[GIVEN INFORMATION Boundary: Start]

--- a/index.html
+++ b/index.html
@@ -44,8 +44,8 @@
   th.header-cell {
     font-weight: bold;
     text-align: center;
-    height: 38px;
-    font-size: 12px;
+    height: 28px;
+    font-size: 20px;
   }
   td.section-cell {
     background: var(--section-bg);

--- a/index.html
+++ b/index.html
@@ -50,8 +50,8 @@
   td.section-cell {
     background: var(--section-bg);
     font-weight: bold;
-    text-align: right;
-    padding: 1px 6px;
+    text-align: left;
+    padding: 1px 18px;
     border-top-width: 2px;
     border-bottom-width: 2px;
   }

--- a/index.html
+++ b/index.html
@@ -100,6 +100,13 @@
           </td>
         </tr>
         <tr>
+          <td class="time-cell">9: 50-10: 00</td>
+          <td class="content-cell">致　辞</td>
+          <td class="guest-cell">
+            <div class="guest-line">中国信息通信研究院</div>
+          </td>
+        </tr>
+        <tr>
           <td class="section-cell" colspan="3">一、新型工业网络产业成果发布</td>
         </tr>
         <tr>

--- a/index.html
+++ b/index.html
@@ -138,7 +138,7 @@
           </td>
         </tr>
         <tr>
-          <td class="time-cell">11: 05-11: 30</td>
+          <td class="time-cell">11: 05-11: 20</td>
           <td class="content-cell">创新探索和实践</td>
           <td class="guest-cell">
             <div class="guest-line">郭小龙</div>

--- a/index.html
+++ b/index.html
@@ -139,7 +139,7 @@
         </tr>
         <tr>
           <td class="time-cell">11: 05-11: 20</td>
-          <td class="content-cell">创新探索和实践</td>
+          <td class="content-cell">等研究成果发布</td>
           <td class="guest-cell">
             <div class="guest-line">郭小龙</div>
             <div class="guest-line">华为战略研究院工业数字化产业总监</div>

[GIVEN INFORMATION Boundary: End]
[GIVEN INFORMATION Boundary: Start]

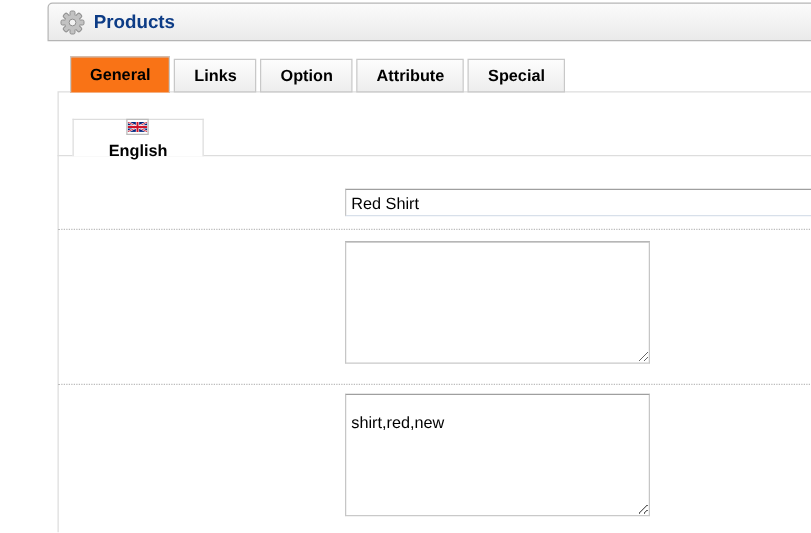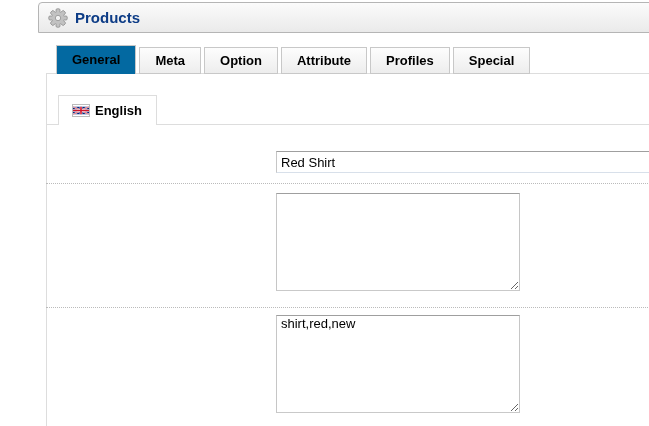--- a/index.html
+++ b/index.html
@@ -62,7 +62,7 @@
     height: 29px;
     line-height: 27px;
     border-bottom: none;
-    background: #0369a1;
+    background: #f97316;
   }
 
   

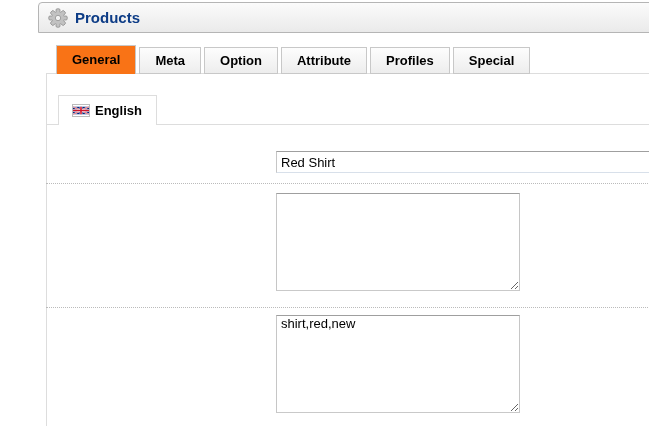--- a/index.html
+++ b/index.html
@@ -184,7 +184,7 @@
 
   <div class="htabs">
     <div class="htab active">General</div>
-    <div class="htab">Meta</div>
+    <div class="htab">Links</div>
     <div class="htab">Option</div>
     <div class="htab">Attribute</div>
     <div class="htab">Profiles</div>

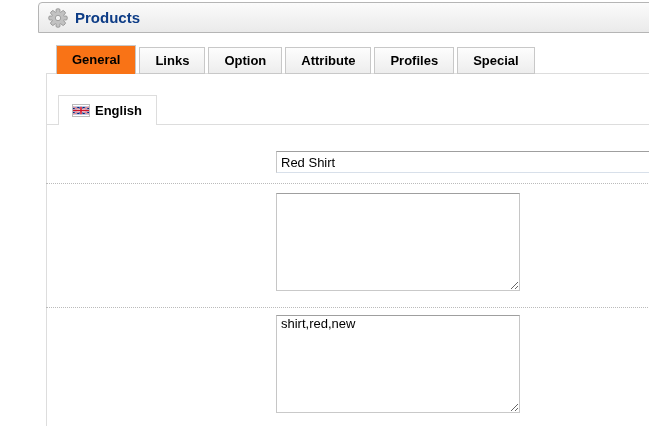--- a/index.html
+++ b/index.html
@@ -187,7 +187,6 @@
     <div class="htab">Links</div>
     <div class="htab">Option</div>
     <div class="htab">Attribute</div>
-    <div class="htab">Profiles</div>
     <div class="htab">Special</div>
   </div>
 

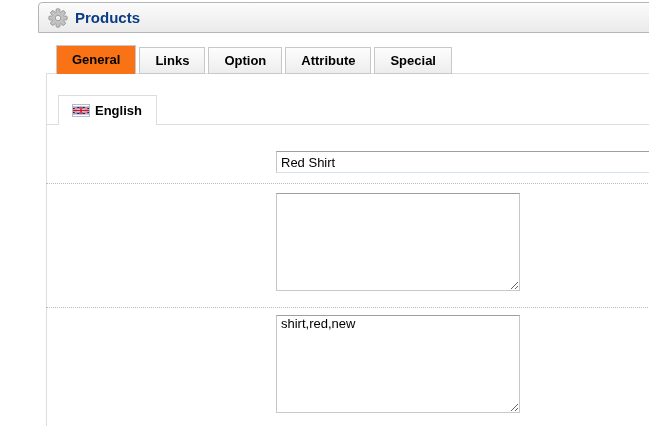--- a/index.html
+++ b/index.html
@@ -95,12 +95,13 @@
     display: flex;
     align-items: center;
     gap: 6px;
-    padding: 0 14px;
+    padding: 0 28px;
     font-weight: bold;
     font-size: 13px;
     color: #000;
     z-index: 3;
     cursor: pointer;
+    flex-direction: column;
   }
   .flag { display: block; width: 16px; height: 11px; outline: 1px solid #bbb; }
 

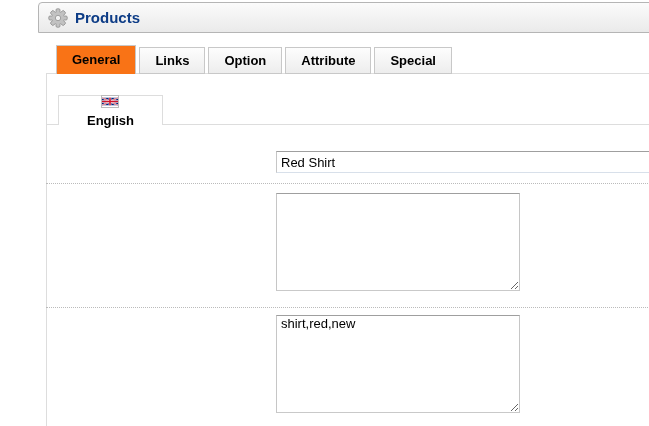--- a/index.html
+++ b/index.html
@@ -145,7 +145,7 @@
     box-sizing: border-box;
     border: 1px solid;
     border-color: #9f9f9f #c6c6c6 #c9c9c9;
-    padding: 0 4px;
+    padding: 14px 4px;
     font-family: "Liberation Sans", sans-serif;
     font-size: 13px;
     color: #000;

[GIVEN INFORMATION Boundary: End]
[GIVEN INFORMATION Boundary: Start]

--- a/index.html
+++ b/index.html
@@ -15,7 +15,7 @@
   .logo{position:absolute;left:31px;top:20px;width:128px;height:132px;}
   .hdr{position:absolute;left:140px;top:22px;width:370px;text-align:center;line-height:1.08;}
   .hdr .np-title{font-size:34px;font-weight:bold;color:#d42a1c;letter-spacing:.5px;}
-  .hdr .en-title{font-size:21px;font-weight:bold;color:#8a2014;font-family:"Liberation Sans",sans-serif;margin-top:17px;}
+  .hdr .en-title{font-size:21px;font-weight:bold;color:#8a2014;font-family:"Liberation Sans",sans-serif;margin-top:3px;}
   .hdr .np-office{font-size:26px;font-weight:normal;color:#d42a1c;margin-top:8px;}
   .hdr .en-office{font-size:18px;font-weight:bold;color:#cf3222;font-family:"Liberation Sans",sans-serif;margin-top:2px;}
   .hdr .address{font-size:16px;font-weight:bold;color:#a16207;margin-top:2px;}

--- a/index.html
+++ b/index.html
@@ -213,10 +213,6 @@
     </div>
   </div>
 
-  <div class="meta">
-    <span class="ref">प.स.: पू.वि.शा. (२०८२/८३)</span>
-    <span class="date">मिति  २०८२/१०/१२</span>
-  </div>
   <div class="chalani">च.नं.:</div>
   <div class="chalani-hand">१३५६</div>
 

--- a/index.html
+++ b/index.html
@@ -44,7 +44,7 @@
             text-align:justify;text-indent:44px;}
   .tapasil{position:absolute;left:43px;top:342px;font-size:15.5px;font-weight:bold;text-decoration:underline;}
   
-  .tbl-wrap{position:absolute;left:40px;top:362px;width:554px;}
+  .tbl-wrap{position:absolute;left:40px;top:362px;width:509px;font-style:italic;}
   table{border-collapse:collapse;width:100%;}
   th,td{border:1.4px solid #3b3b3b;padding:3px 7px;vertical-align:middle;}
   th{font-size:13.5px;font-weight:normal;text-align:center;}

[GIVEN INFORMATION Boundary: End]

EXERCISE BRIEF:
Scan the records for the string "solid". Copy each line in which it appears.

TASK RESPONSE:
   .flag { display: block; width: 16px; height: 11px; outline: 1px solid #bbb; }
     border: 1px solid;
   th,td{border:1.4px solid #3b3b3b;padding:3px 7px;vertical-align:middle;}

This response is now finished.